Все возбужденно высыпали на середину секции.
— Шкура собачья! — крикнул Самохин прямо в физиономию старшему врачу.
— Вы… вы… вы… — Гладков задохнулся от злобы, — вы с кем говорите?!
— С тобой, трус несчастный! — гневно ответил Самохин. — Не мешай человеческой песне! Марш под койку! — скомандовал он.
— Что? Что-о?! Как… под койку? — растерянно бормотнул Гладков.
— Марш под койку, а то насильно засуну! — повелительно повторил Павлик.
Гладков попятился от разъяренного и наступающего Самохина. Обычно добродушный на вид, Павлик стоял сейчас с раздувающимися ноздрями, с искаженным негодованием лицом, на голову выше Гладкова, готовый его задушить.
— Говорю — лезь под койку! — требовал он.
Баграмов хотел вмешаться, но Вишенин опередил его.
— Вы с ума сошли, Павлик! — сказал Вишенин, взяв Самохина за локоть. — Ну, Дмитрий Васильич погорячился, но вы-то! Что вы? Да как же так можно?!
Самохин стряхнул его руку с локтя.
— Ну ладно! Уж вы тоже тут! — проворчал он спокойнее и обратился снова к Гладкову: — А вы, господин старший врач, можете немцам пожаловаться! Все знают, что вы в своей секции за взятки падаль бандитскую укрываете под видом больных. Фельдшера Мишку забыли?! Добьетесь — не то что немцы, — собаки не сыщут следа!
Баграмов заметил, что при последних словах Павлика Гладков вдруг сжался, умолк и ушел в «комендантский закуток», как звали угол, отделенный плащ-палатками ото всех остальных коек. В «закутке» жили Гладков, Вишенин, Краевец и переводчик Костик.

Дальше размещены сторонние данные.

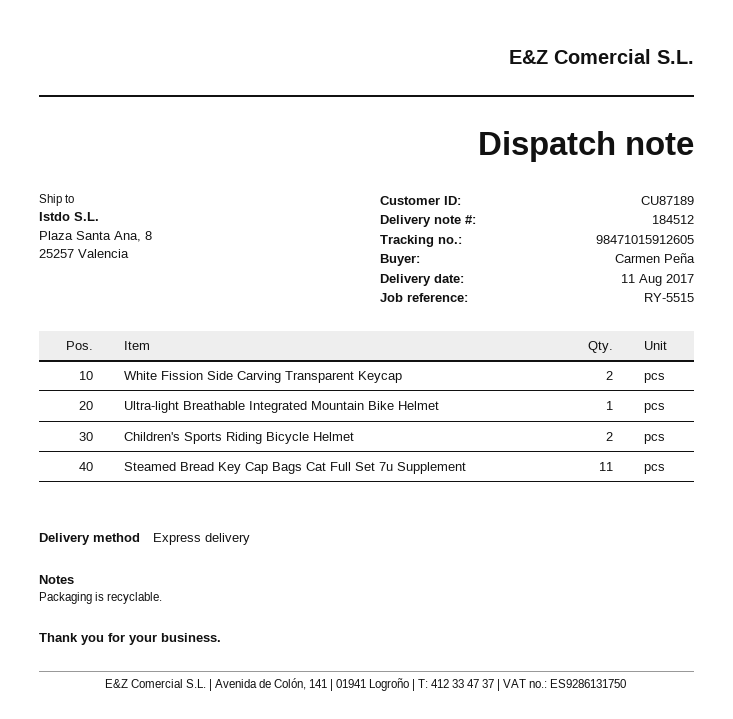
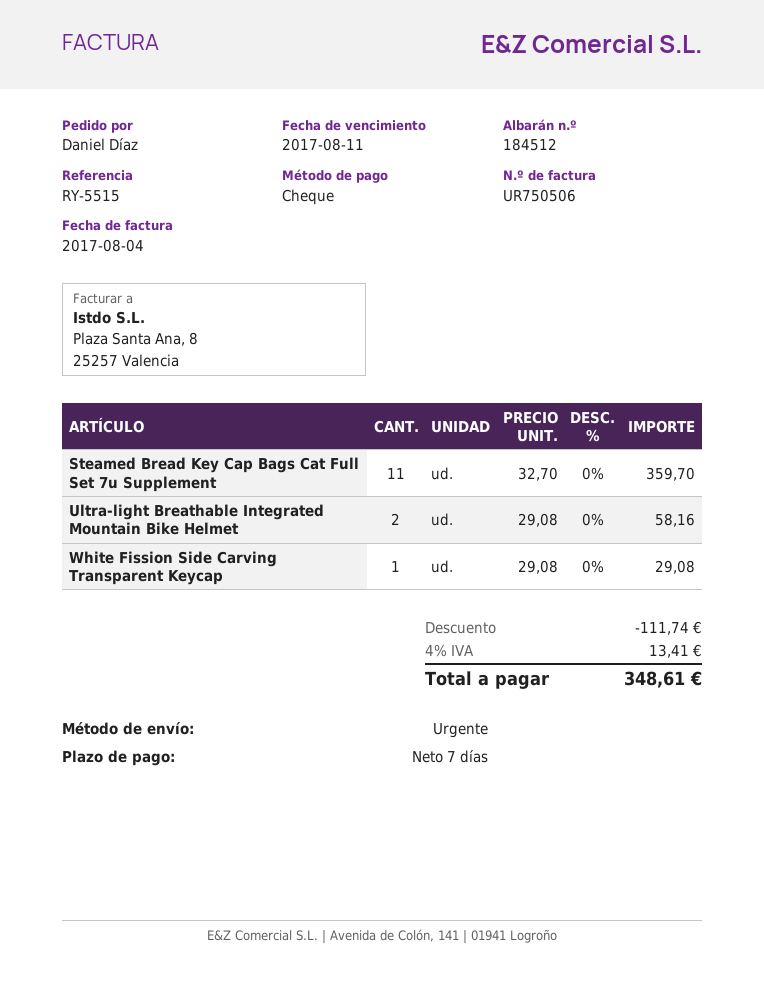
ordered by: Carmen Peña -> Daniel Díaz
White Fission Side Carving Transparent Keycap: 2 -> 1
Ultra-light Breathable Integrated Mountain Bike Helmet: 1 -> 2
Children's Sports Riding Bicycle Helmet: 2 -> none

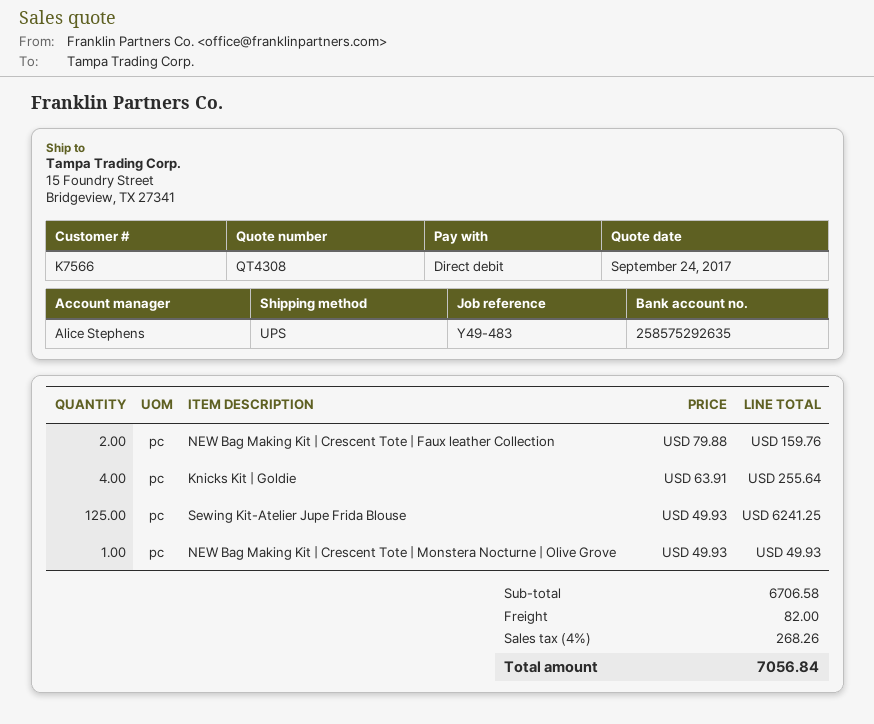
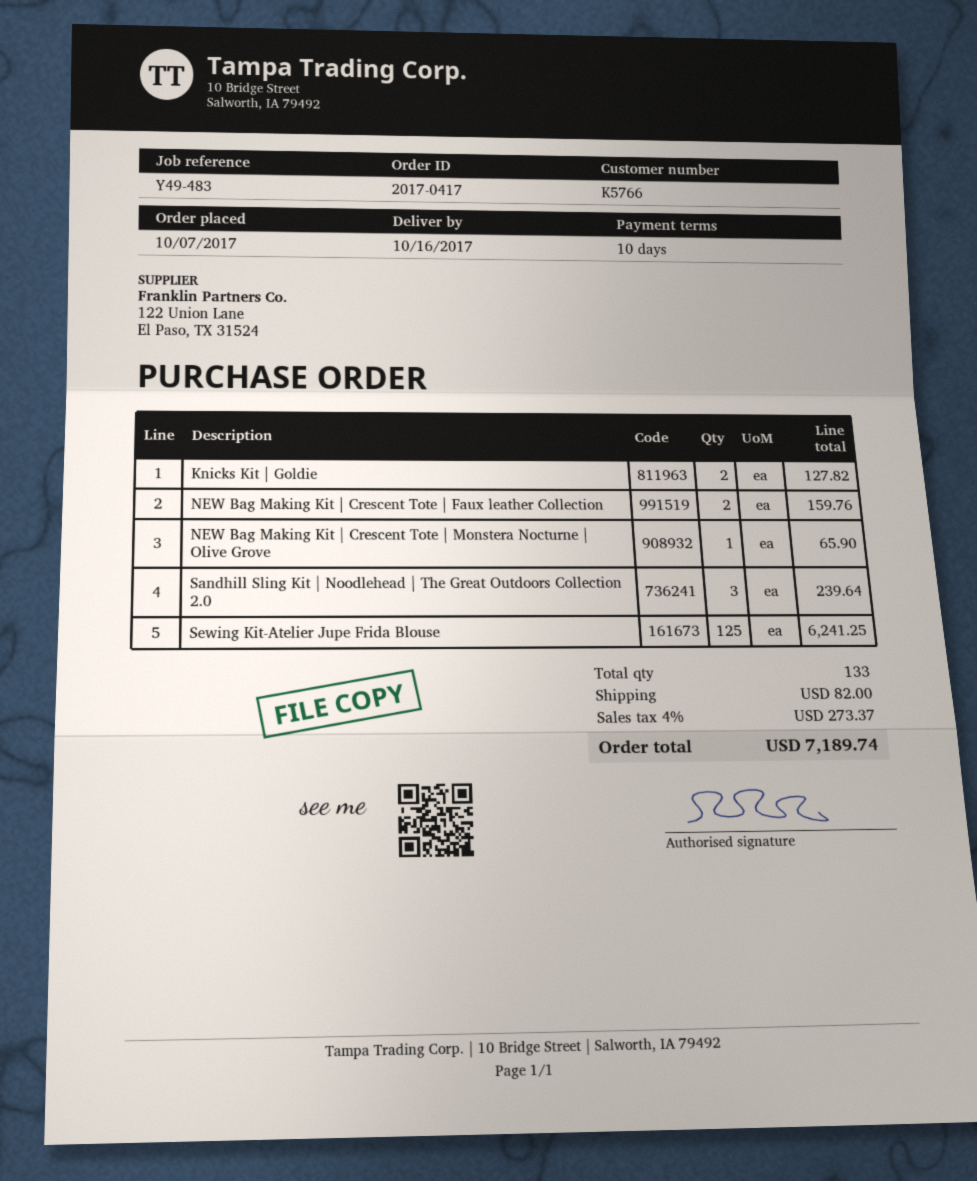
customer number: K7566 -> K5766
Knicks Kit | Goldie: 4 for 255.64 -> 2 for 127.82
NEW Bag Making Kit | Crescent Tote | Monstera Nocturne | Olive Grove: 1 for 49.93 -> 1 for 65.90
Sandhill Sling Kit | Noodlehead | The Great Outdoors Collection 2.0: none -> 3 for 239.64
tax: 4% = 268.26 -> 4% = 273.37
total: 7056.84 -> 7189.74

Краевец и Костик пришли в секцию, когда уже все утихло. На этот раз даже никто не шептался. Секция погрузилась в сон необычно быстро.
Баграмов, когда уже все заснули, подошел к Самохину, увидев, что тот в темноте закурил.
— Не спите? — шепнул Баграмов, присев на край его койки. — Что за история с фельдшером Мишкой?
— Зарезали тут доносчика да зарыли так, что неделю немцы искали и нигде не нашли, — ответил Самохин. — Я Гладкову завтра устрою сюрприз! Пусть попробует спорить… Теперь не посмеет! Я завтра сменю шестерых старших.
— Вы можете? — удивленно спросил Емельян. — Ведь даже Славинский, врач, говорил, что не может сменить старшого.